(Input Opens)

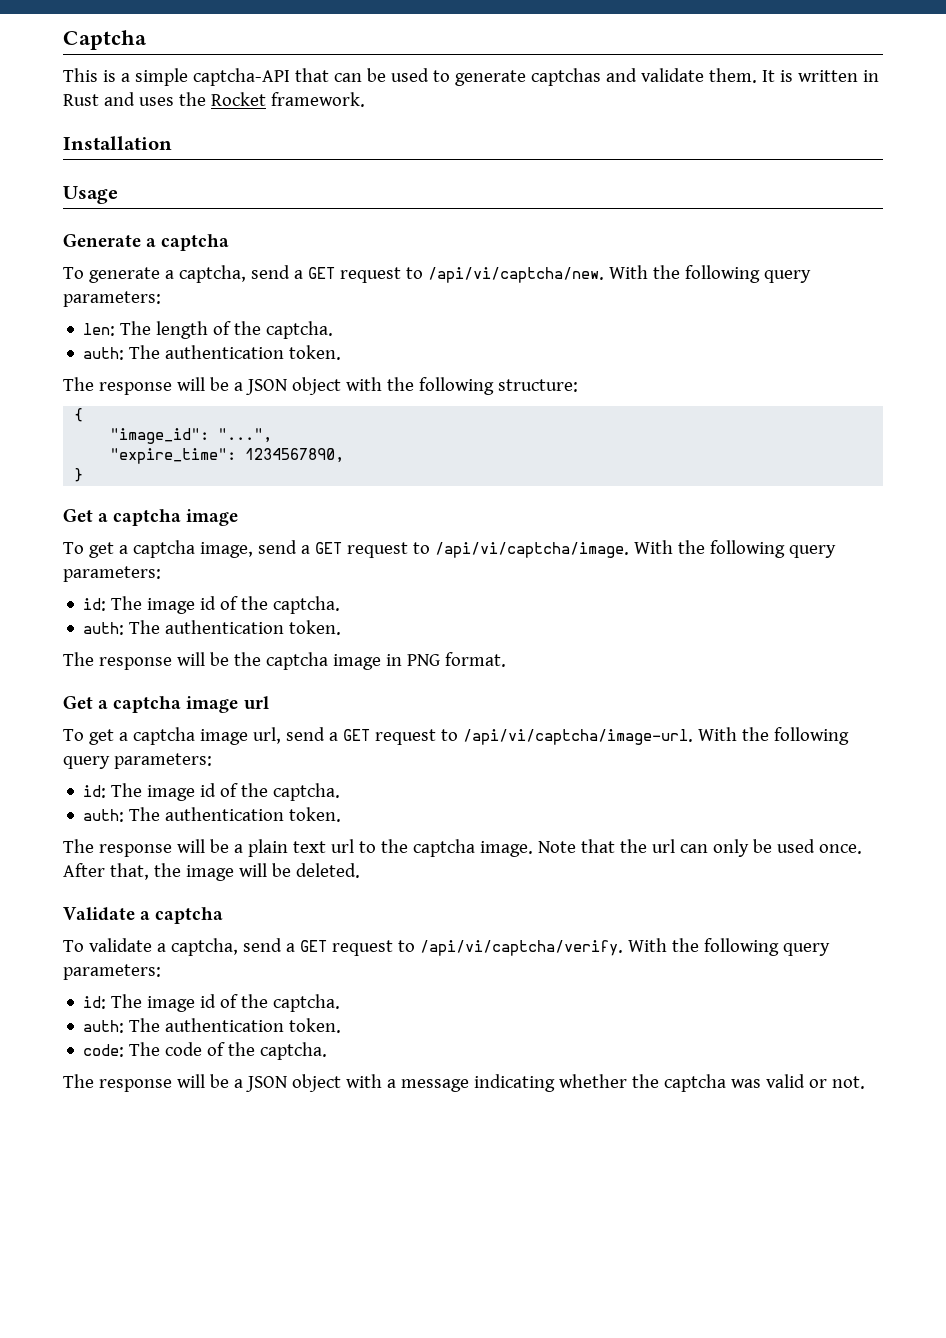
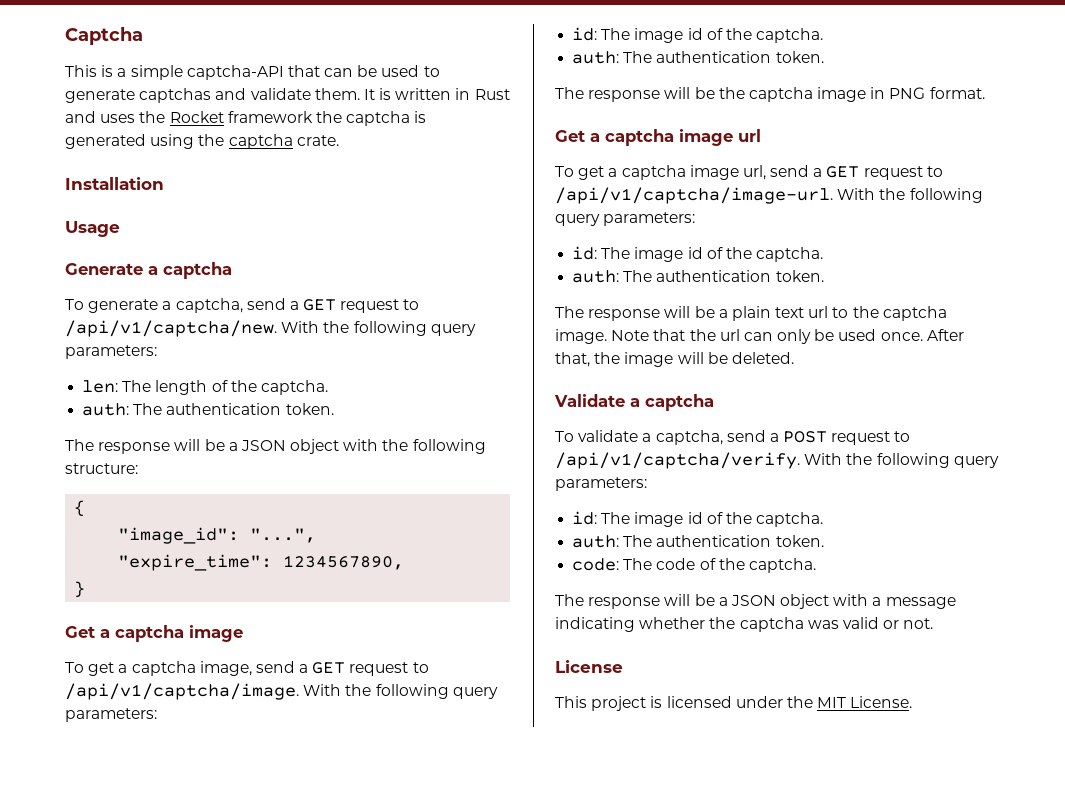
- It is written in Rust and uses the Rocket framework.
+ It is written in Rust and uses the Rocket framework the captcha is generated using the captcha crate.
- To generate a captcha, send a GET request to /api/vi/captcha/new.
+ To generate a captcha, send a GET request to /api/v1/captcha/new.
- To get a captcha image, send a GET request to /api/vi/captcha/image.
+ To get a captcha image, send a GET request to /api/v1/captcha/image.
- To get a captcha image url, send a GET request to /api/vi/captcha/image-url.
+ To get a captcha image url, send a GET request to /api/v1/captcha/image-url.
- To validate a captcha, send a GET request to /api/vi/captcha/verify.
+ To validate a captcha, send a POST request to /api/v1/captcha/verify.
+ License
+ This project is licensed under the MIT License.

(Input Closes)

■ Task: Show all of the lines above in which "License" is present.

■ Your response:
+ License
+ This project is licensed under the MIT License.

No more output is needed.